Creating a predominance visualization with Arcade

At the March 2017 Esri Developer Summit, Dave Bayer and I gave a presentation on how to use Arcade expressions in web apps built on the ArcGIS platform. In that presentation I demonstrated a succinct way to create a predominance visualization using Arcade.

Visualizing predominance involves coloring a layer’s features based on which attribute among a set of competing numeric attributes wins or beats the others in total count. Common applications of this include visualizing election results, survey results, and demographic majorities.

Arcade is a good solution for predominance visualizations because it allows you to avoid creating new fields in a service for storing the predominant category and the margin of victory.
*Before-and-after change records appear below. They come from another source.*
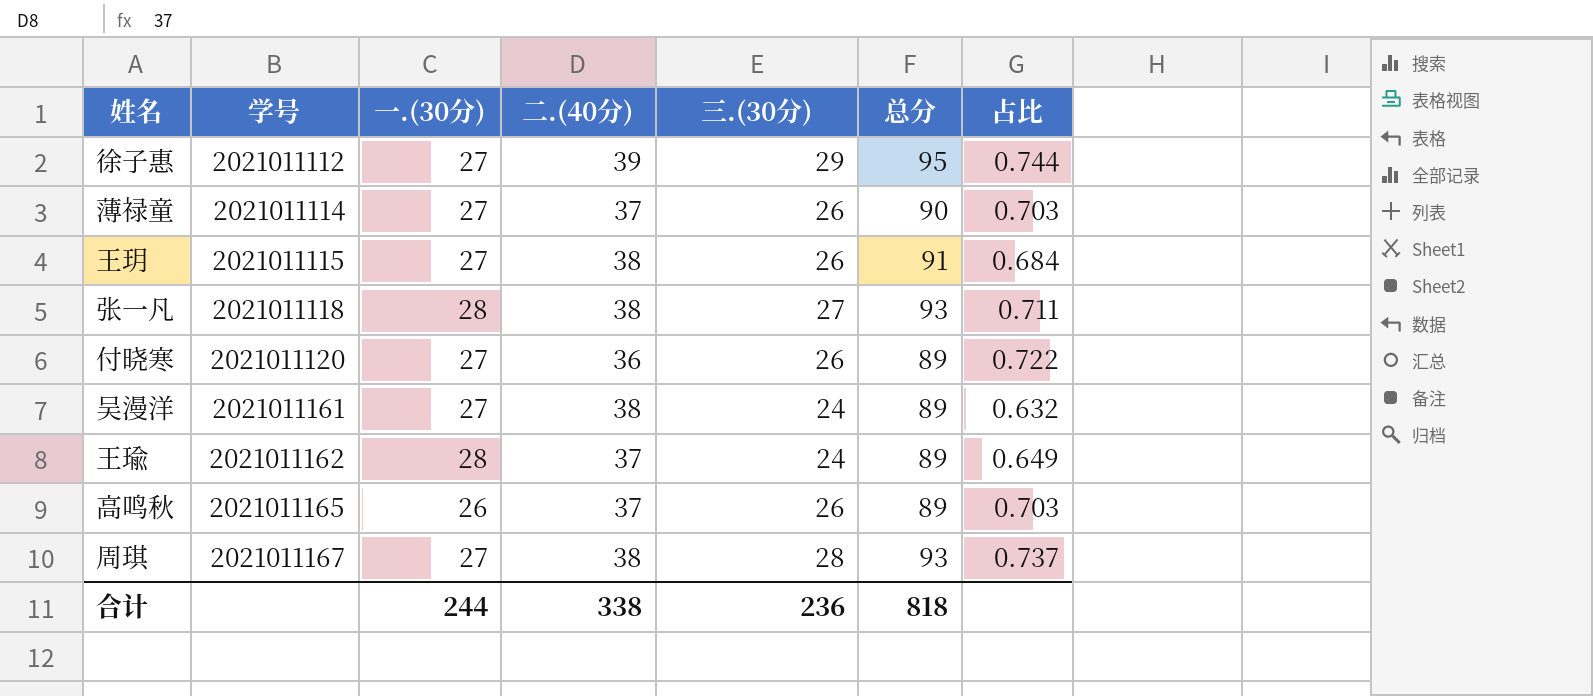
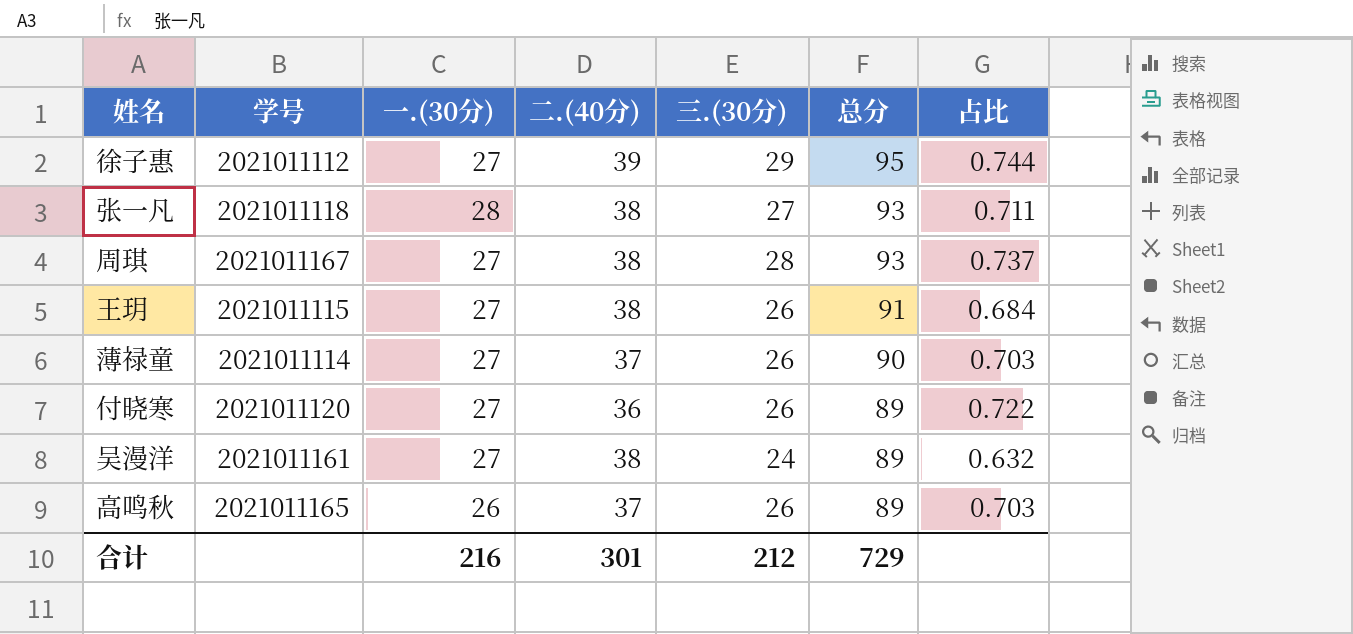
row order: 学号 ascending -> 总分 descending
row 王瑜: 2021011162 | 28 | 37 | 24 | 89 | 0.649 -> none
合计 | 一.(30分): 244 -> 216
合计 | 二.(40分): 338 -> 301
合计 | 三.(30分): 236 -> 212
合计 | 总分: 818 -> 729

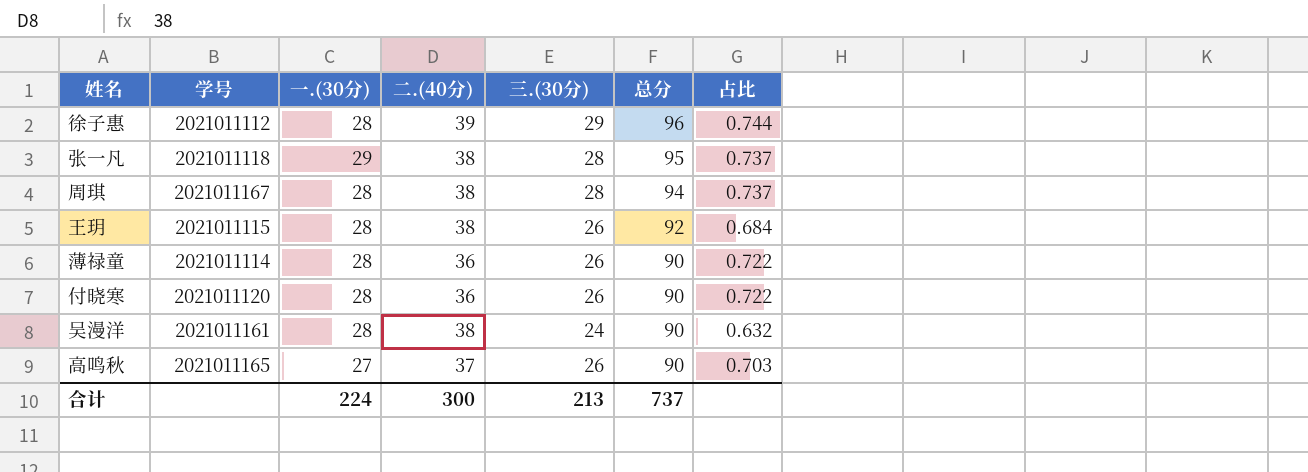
徐子惠 | 一.(30分): 27 -> 28
徐子惠 | 总分: 95 -> 96
张一凡 | 一.(30分): 28 -> 29
张一凡 | 三.(30分): 27 -> 28
张一凡 | 总分: 93 -> 95
张一凡 | 占比: 0.711 -> 0.737
周琪 | 一.(30分): 27 -> 28
周琪 | 总分: 93 -> 94
王玥 | 一.(30分): 27 -> 28
王玥 | 总分: 91 -> 92
薄禄童 | 一.(30分): 27 -> 28
薄禄童 | 二.(40分): 37 -> 36
薄禄童 | 占比: 0.703 -> 0.722
付晓寒 | 一.(30分): 27 -> 28
付晓寒 | 总分: 89 -> 90
吴漫洋 | 一.(30分): 27 -> 28
吴漫洋 | 总分: 89 -> 90
高鸣秋 | 一.(30分): 26 -> 27
高鸣秋 | 总分: 89 -> 90
合计 | 一.(30分): 216 -> 224
合计 | 二.(40分): 301 -> 300
合计 | 三.(30分): 212 -> 213
合计 | 总分: 729 -> 737

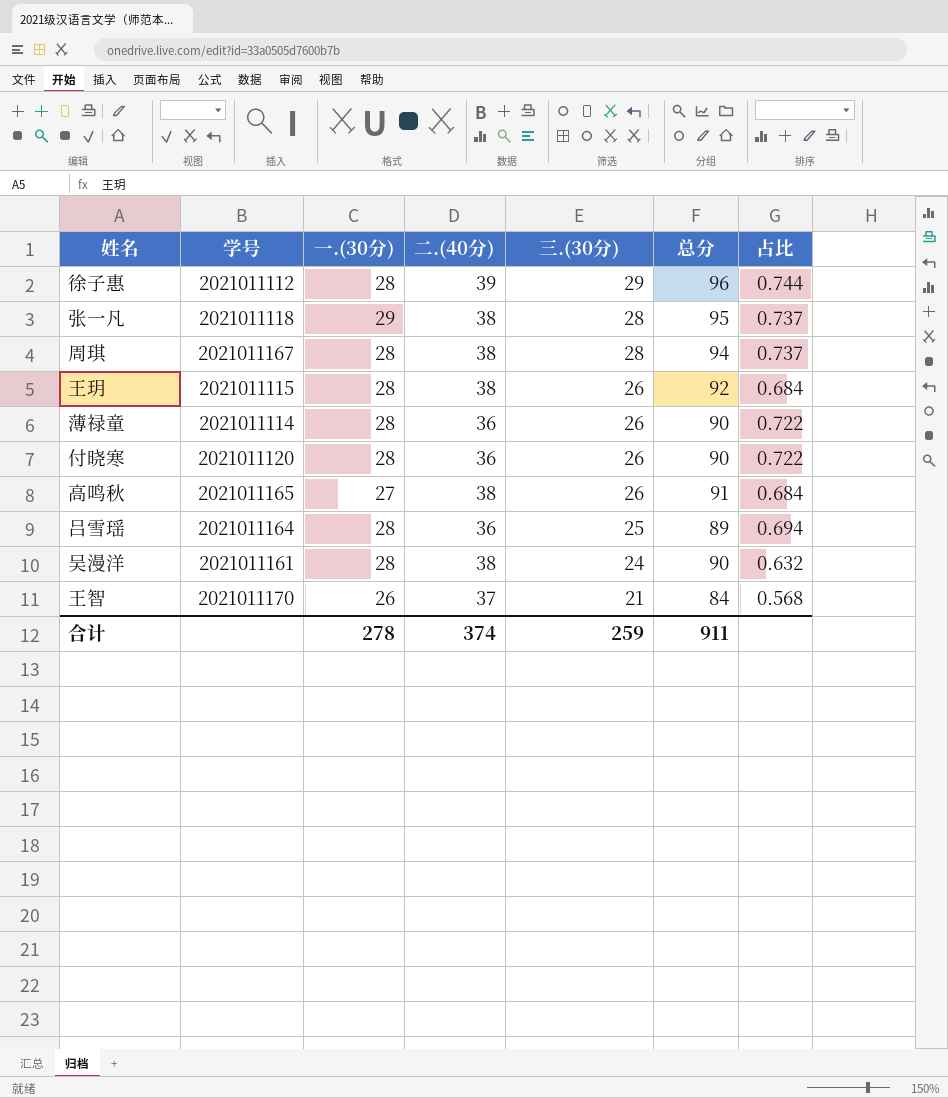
row order: 总分 descending -> 三.(30分) descending
高鸣秋 | 二.(40分): 37 -> 38
高鸣秋 | 总分: 90 -> 91
高鸣秋 | 占比: 0.703 -> 0.684
row 吕雪瑶: none -> 2021011164 | 28 | 36 | 25 | 89 | 0.694
row 王智: none -> 2021011170 | 26 | 37 | 21 | 84 | 0.568
合计 | 一.(30分): 224 -> 278
合计 | 二.(40分): 300 -> 374
合计 | 三.(30分): 213 -> 259
合计 | 总分: 737 -> 911

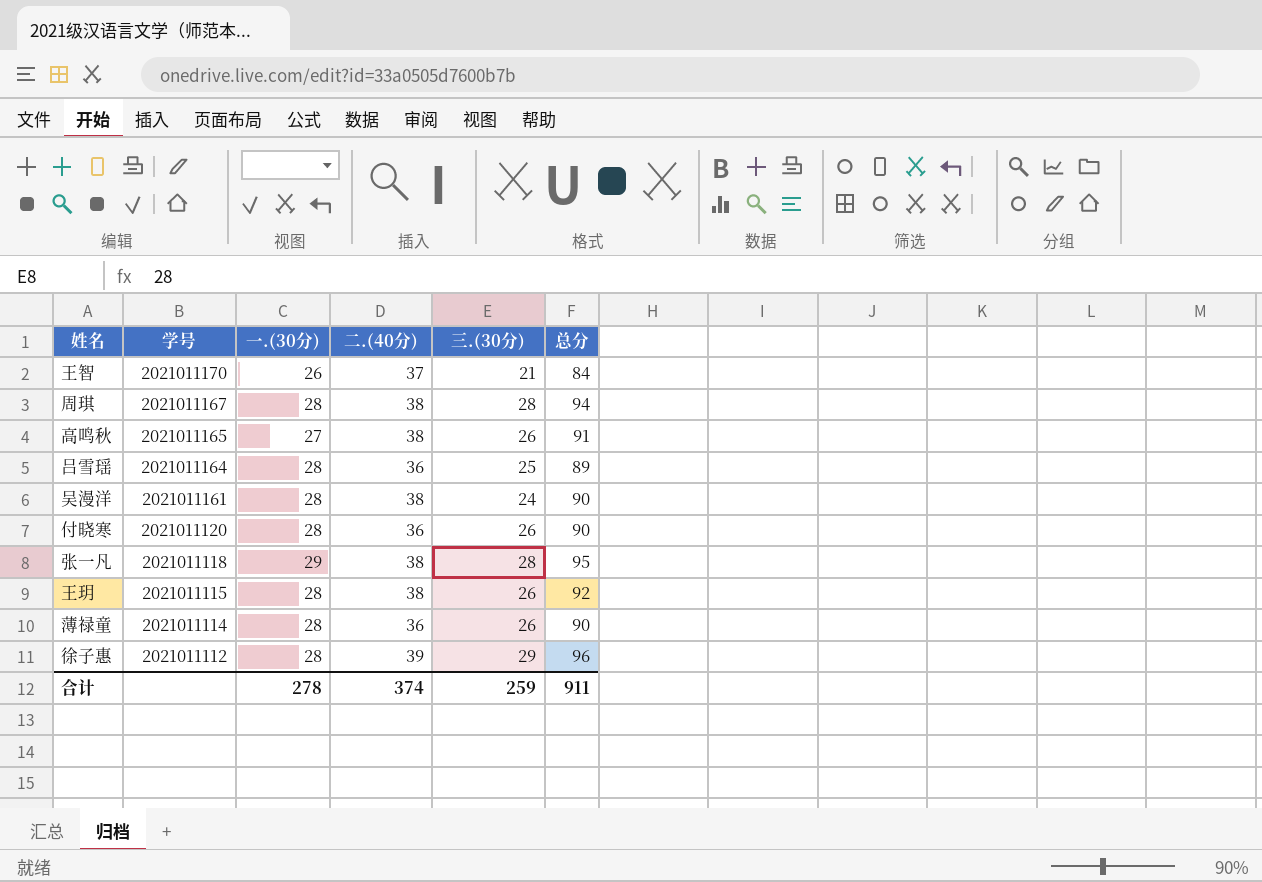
row order: 三.(30分) descending -> 学号 descending
column 占比 | formula: [三.(30分)] / [二.(40分)] -> none

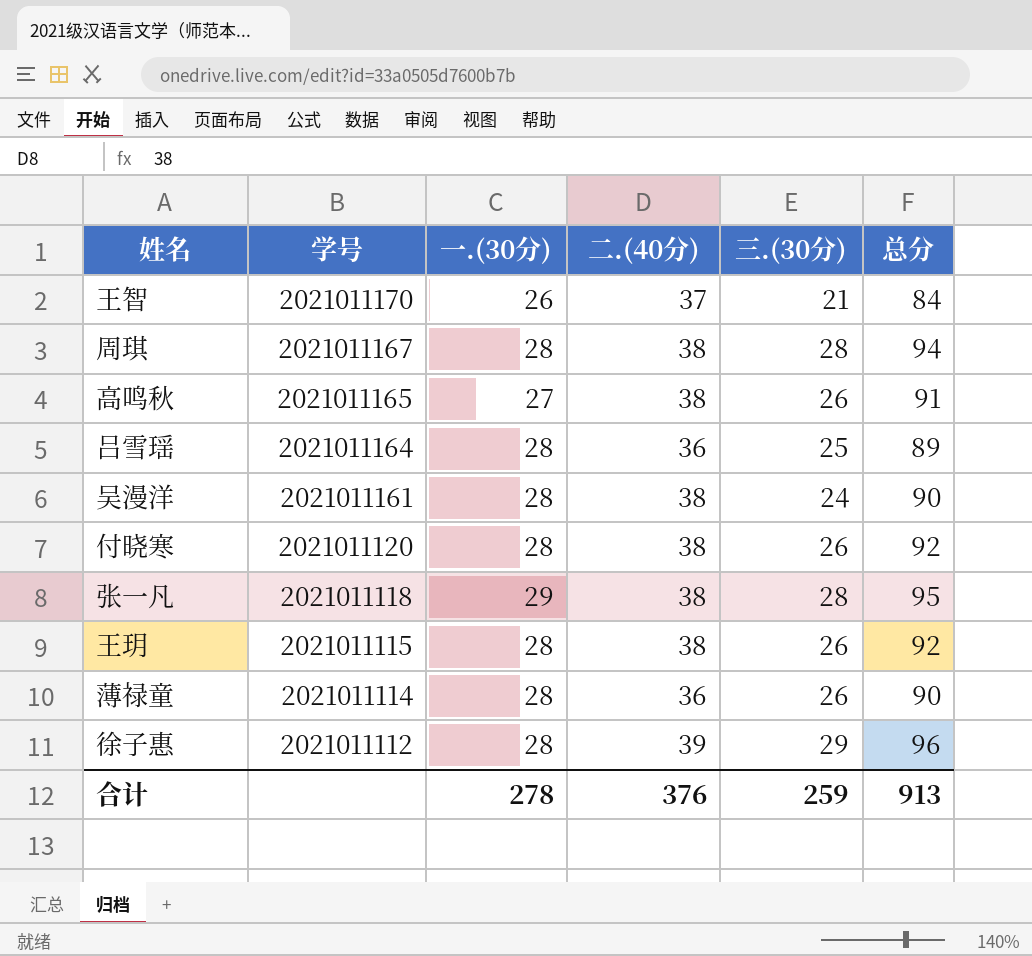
付晓寒 | 二.(40分): 36 -> 38
付晓寒 | 总分: 90 -> 92
合计 | 二.(40分): 374 -> 376
合计 | 总分: 911 -> 913

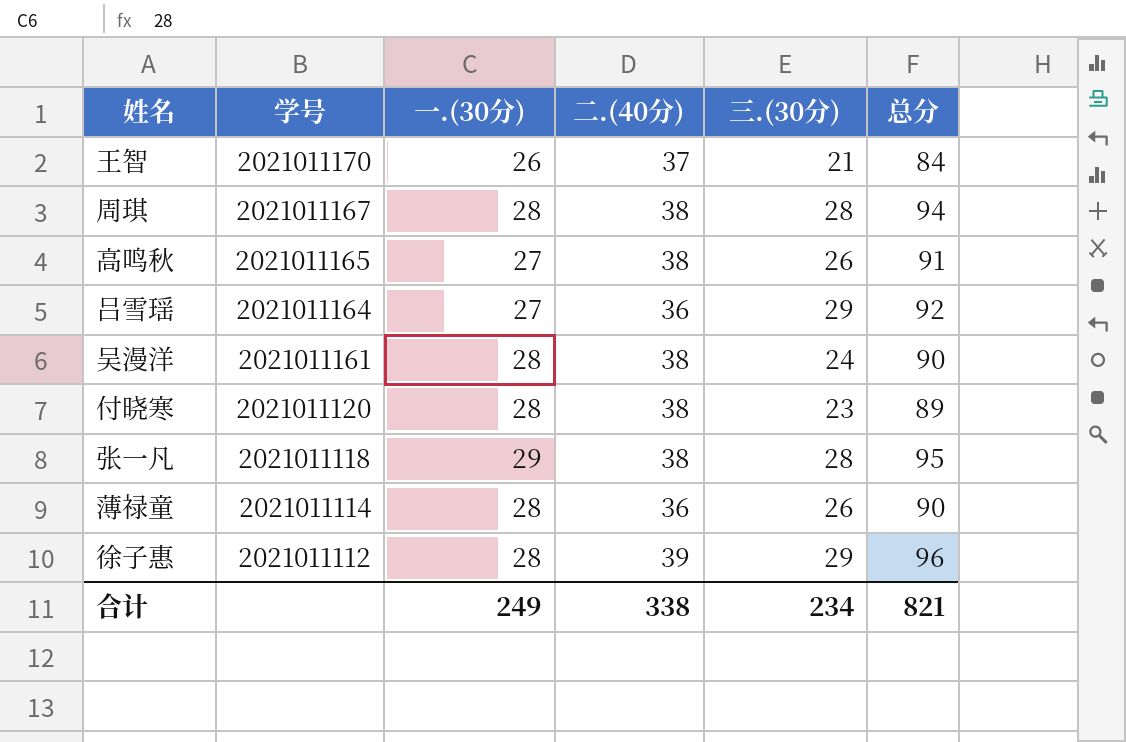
row 王玥: 2021011115 | 28 | 38 | 26 | 92 -> none
吕雪瑶 | 一.(30分): 28 -> 27
吕雪瑶 | 三.(30分): 25 -> 29
吕雪瑶 | 总分: 89 -> 92
付晓寒 | 三.(30分): 26 -> 23
付晓寒 | 总分: 92 -> 89
合计 | 一.(30分): 278 -> 249
合计 | 二.(40分): 376 -> 338
合计 | 三.(30分): 259 -> 234
合计 | 总分: 913 -> 821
With Arcade, you write the expression and it will return the values at runtime, allowing you to drive the color of the visualization based on the predominant category.

In our Dev Summit presentation I shared this webmap, which depicts the predominant educational attainment achieved by people in Mexico on the municipal level.

The expression used to create the visualization looks like this:

// Calculate values based on attribute fields
var primary = $feature.EDUC04_CY + $feature.EDUC07_CY;
var secondary = $feature.EDUC06_CY + $feature.EDUC08_CY;
var highSchool = $feature.EDUC09_CY + $feature.EDUC11_CY;
var college = $feature.EDUC10_CY + $feature.EDUC12_CY
              + $feature.EDUC13_CY+$feature.EDUC14_CY
              + $feature.EDUC15_CY;

// pass all values to an array
var fields = [ $feature.EDUC01_CY, $feature.EDUC02_CY,
               $feature.EDUC03_CY, $feature.EDUC05_CY,
                primary, secondary,highSchool,college ];

// get the max or winner
var winner = Max(fields);

// return the string describing the winning value
return Decode(winner,
  $feature.EDUC01_CY, "Didn't attend any school",
  $feature.EDUC02_CY, "Preschool",
  $feature.EDUC03_CY, "Incomplete elementary school",
  primary, "Elementary school",
  $feature.EDUC05_CY, "Incomplete middle school",
  secondary, "Middle school",
  highSchool, "High school",
  college, "College", "Other");

Once you understand Arcade’s syntax and what the Decode() function is doing, the expression is pretty straightforward to read. Decode is an Arcade function that matches a value (usually feature attribute) to another value among a set of potential matches. Each of the potential matches is paired with other values (usually a string) that describes it. In essence, it matches a value with a meaningful description. In this case, the input value to match is the maximum value of those field values/expressions in the provided array. All values in the array are passed to the Decode function along with matching strings describing what the value represents. So the string matching the max will always be returned. It’s slick, compact, and simple to use with any dataset.

An alternate approach

However, one user at our presentation asked a great question: “What if there’s a tie for the top category?” The answer we gave is that Decode will return the first match in the case of duplicate winners. While ties are relatively common in the datasets I’ve looked at, very few of them involved the max value. Nevertheless, the Decode approach is flawed and doesn’t address the real question: “How do we visualize ties for the top category?”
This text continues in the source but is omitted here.